Problem to solve
Copy the data that appears below exactly. Drop the pictures.

Extracted material
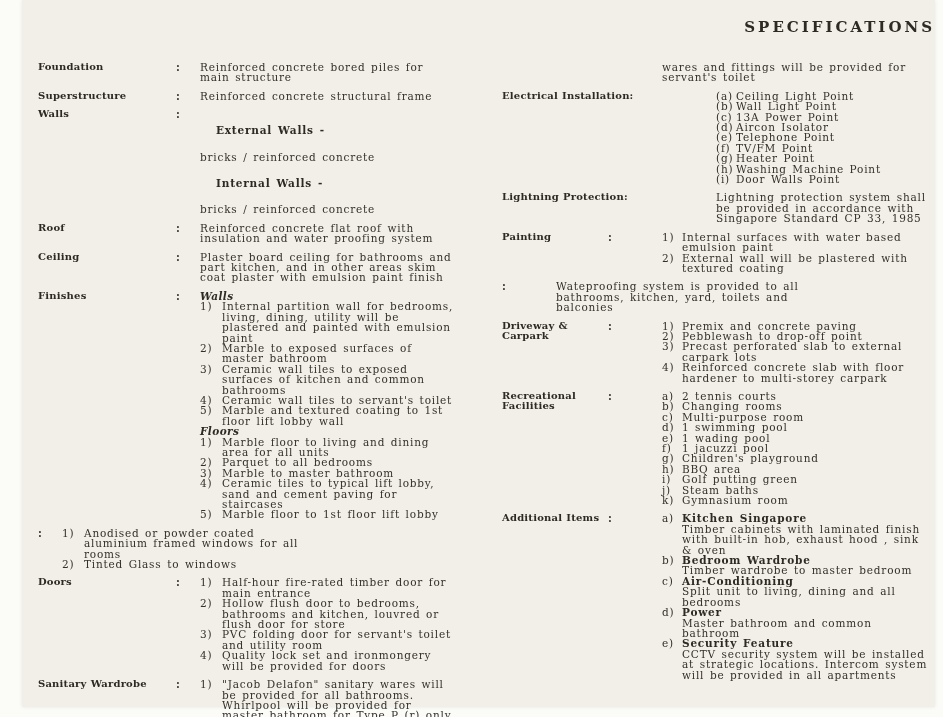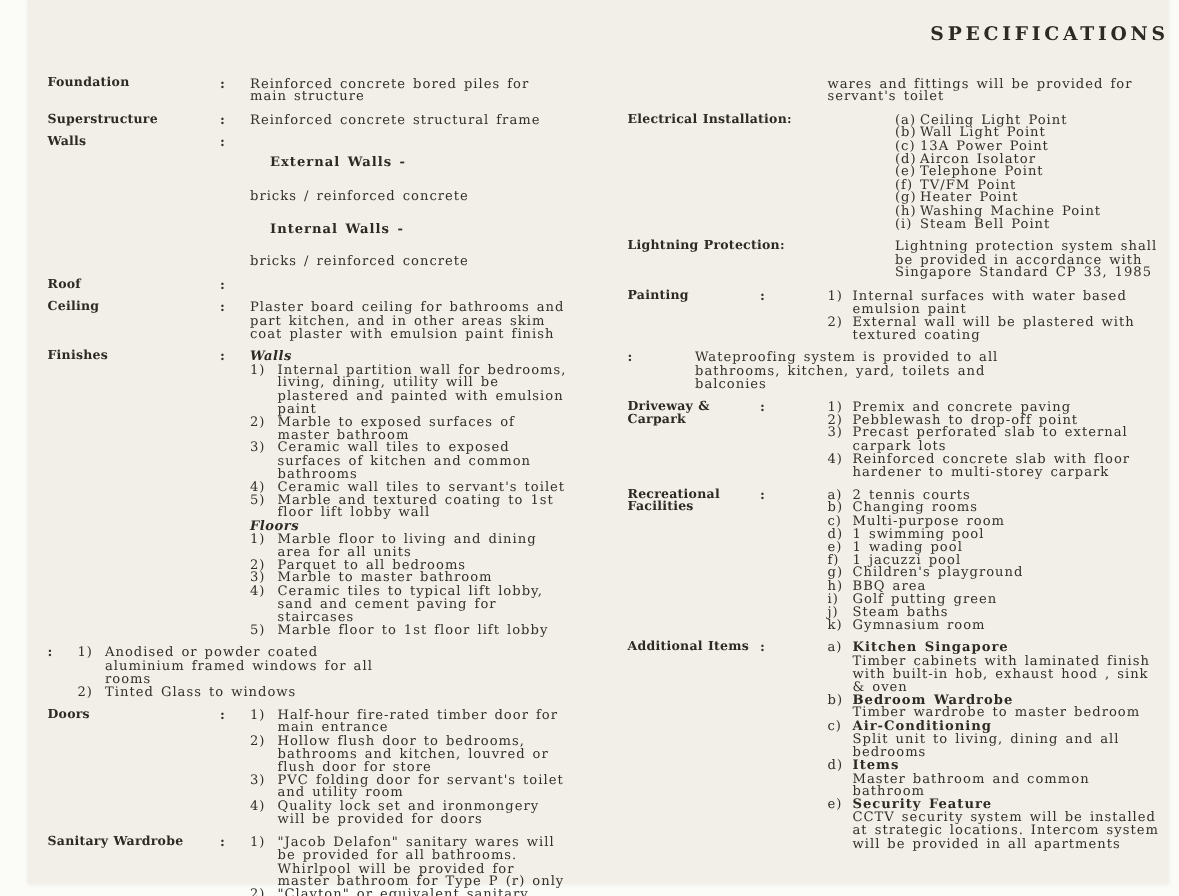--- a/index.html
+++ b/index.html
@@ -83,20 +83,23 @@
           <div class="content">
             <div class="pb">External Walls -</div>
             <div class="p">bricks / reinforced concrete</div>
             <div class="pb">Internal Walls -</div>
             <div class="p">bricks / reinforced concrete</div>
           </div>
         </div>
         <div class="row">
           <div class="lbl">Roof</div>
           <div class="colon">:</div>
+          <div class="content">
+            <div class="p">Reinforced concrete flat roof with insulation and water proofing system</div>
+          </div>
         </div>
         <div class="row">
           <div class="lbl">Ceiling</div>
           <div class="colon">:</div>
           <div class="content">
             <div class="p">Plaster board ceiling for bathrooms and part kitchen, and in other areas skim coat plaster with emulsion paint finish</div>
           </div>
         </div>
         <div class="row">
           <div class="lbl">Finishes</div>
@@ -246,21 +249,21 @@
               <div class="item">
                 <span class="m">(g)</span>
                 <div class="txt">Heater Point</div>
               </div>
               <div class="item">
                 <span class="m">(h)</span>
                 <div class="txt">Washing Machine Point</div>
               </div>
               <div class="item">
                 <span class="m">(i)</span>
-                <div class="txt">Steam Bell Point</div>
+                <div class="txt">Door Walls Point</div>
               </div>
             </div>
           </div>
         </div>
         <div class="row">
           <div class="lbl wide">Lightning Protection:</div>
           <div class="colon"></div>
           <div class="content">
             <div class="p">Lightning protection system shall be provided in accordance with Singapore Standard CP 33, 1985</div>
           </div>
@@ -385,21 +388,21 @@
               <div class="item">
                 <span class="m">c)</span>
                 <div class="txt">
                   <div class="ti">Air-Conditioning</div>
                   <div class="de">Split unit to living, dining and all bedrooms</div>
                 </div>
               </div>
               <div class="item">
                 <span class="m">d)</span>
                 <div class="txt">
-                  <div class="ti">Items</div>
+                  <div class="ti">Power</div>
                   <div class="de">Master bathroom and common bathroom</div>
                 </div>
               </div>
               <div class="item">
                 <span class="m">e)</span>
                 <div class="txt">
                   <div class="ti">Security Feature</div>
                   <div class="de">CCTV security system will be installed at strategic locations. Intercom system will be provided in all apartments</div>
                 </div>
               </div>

Written response
--- a/index.html
+++ b/index.html
@@ -83,20 +83,23 @@
           <div class="content">
             <div class="pb">External Walls -</div>
             <div class="p">bricks / reinforced concrete</div>
             <div class="pb">Internal Walls -</div>
             <div class="p">bricks / reinforced concrete</div>
           </div>
         </div>
         <div class="row">
           <div class="lbl">Roof</div>
           <div class="colon">:</div>
+          <div class="content">
+            <div class="p">Reinforced concrete flat roof with insulation and water proofing system</div>
+          </div>
         </div>
         <div class="row">
           <div class="lbl">Ceiling</div>
           <div class="colon">:</div>
           <div class="content">
             <div class="p">Plaster board ceiling for bathrooms and part kitchen, and in other areas skim coat plaster with emulsion paint finish</div>
           </div>
         </div>
         <div class="row">
           <div class="lbl">Finishes</div>
@@ -246,21 +249,21 @@
               <div class="item">
                 <span class="m">(g)</span>
                 <div class="txt">Heater Point</div>
               </div>
               <div class="item">
                 <span class="m">(h)</span>
                 <div class="txt">Washing Machine Point</div>
               </div>
               <div class="item">
                 <span class="m">(i)</span>
-                <div class="txt">Steam Bell Point</div>
+                <div class="txt">Door Walls Point</div>
               </div>
             </div>
           </div>
         </div>
         <div class="row">
           <div class="lbl wide">Lightning Protection:</div>
           <div class="colon"></div>
           <div class="content">
             <div class="p">Lightning protection system shall be provided in accordance with Singapore Standard CP 33, 1985</div>
           </div>
@@ -385,21 +388,21 @@
               <div class="item">
                 <span class="m">c)</span>
                 <div class="txt">
                   <div class="ti">Air-Conditioning</div>
                   <div class="de">Split unit to living, dining and all bedrooms</div>
                 </div>
               </div>
               <div class="item">
                 <span class="m">d)</span>
                 <div class="txt">
-                  <div class="ti">Items</div>
+                  <div class="ti">Power</div>
                   <div class="de">Master bathroom and common bathroom</div>
                 </div>
               </div>
               <div class="item">
                 <span class="m">e)</span>
                 <div class="txt">
                   <div class="ti">Security Feature</div>
                   <div class="de">CCTV security system will be installed at strategic locations. Intercom system will be provided in all apartments</div>
                 </div>
               </div>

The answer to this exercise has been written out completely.